To buy something like Vulcan, you have to get comfortable with a stock that doesn’t look perfect, an unsurprising reality for investors several years into a bull market.

“The really cheap stuff has a lot of hair on it,” says Chris Bertelsen, who helps oversee $4 billion at Sarasota’s Global Financial Private Capital. “I don’t want to buy an Aeropostale where I don’t know if it will be around in a year.”

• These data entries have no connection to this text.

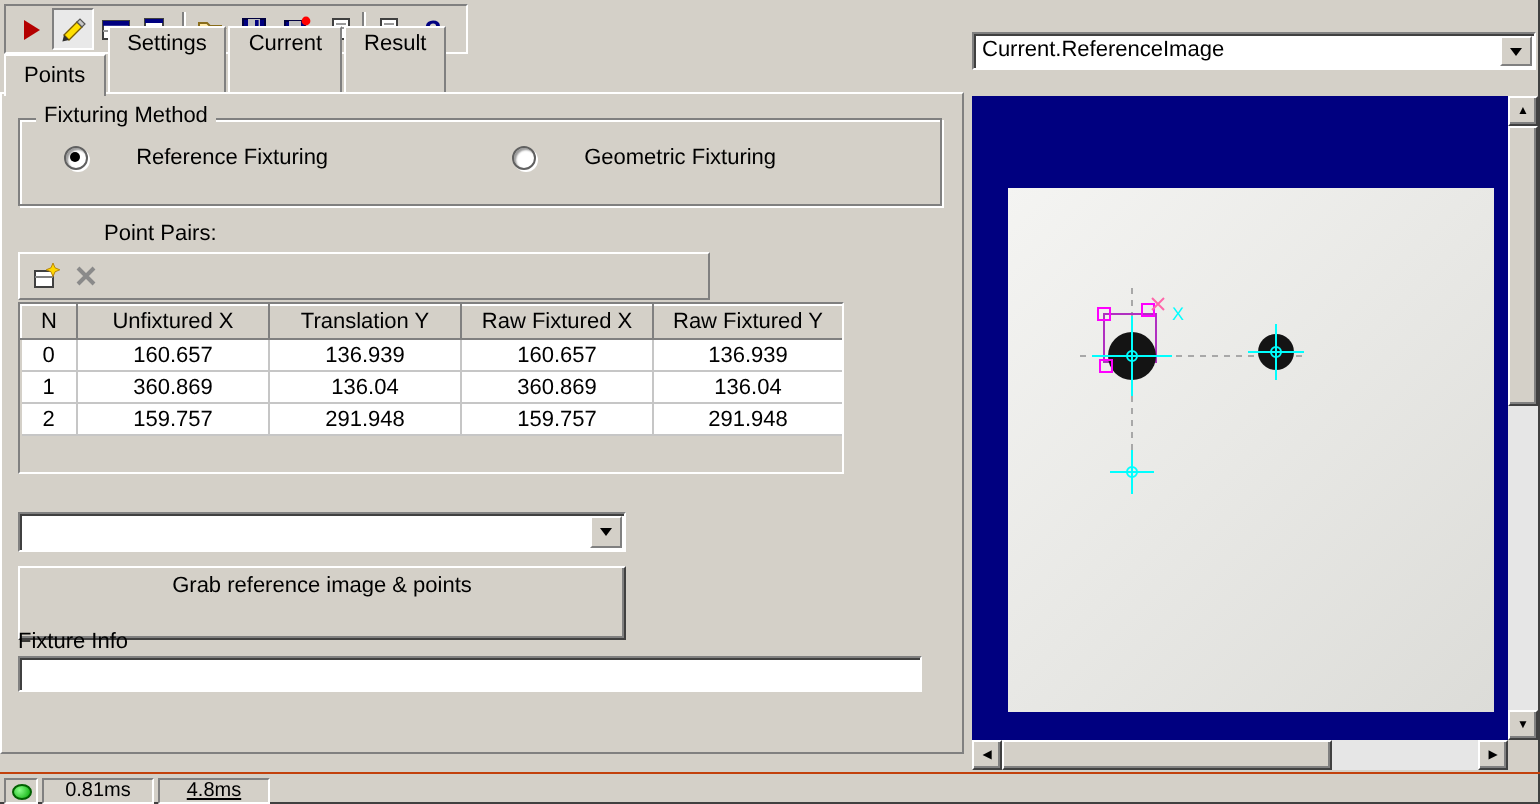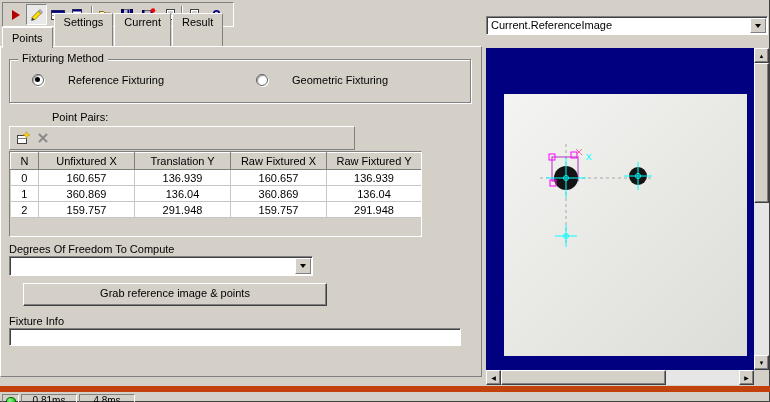"Degrees Of Freedom To Compute" div.abs { html: <div>Degrees Of Freedom To Compute</div> -> none }
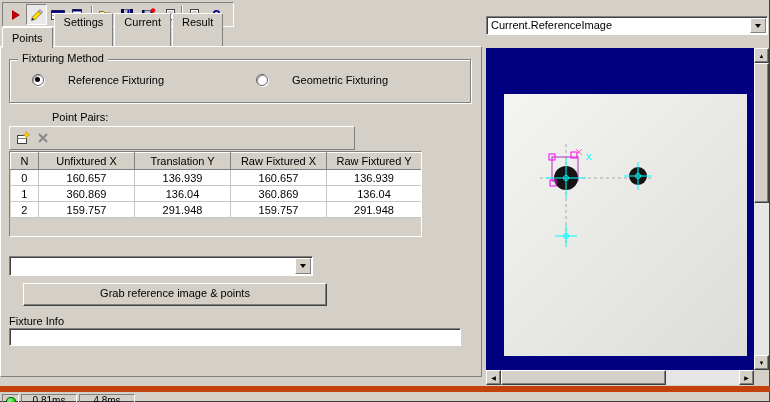"Grab reference image & points" div.btn { height: 23px -> 37px; left: 22px -> 8px }
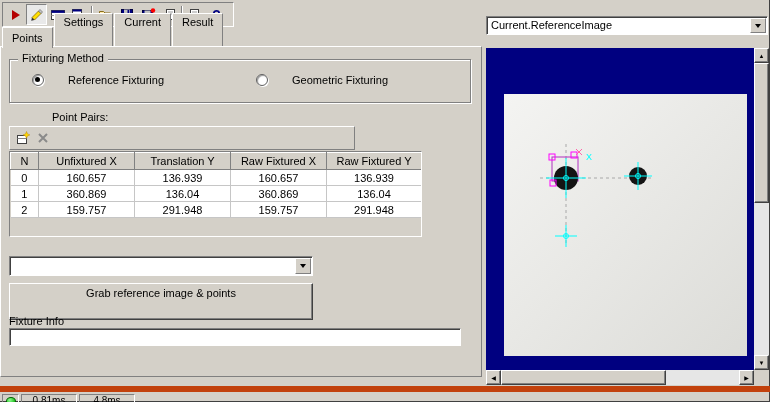"0.81ms" #status-bar { border-top: 6px solid #c2410c -> 1px solid #c2410c }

Bertelsen, who has enjoyed gains over the last two years in old-tech names like Hewlett-Packard, Micron Technology and Intel INTC, has moved into some “new tech” names this year.

“Remember when high-multiple stocks got slaughtered earlier this year? We used that to buy names like Yelp and TripAdvisor, and some Twitter in our more aggressive portfolios,” says Bertelsen.

None of those could be called cheap on an earnings basis, but in an environment where barely a dozen S&P 500 stocks carry a single-digit multiple, cheap is a relative term.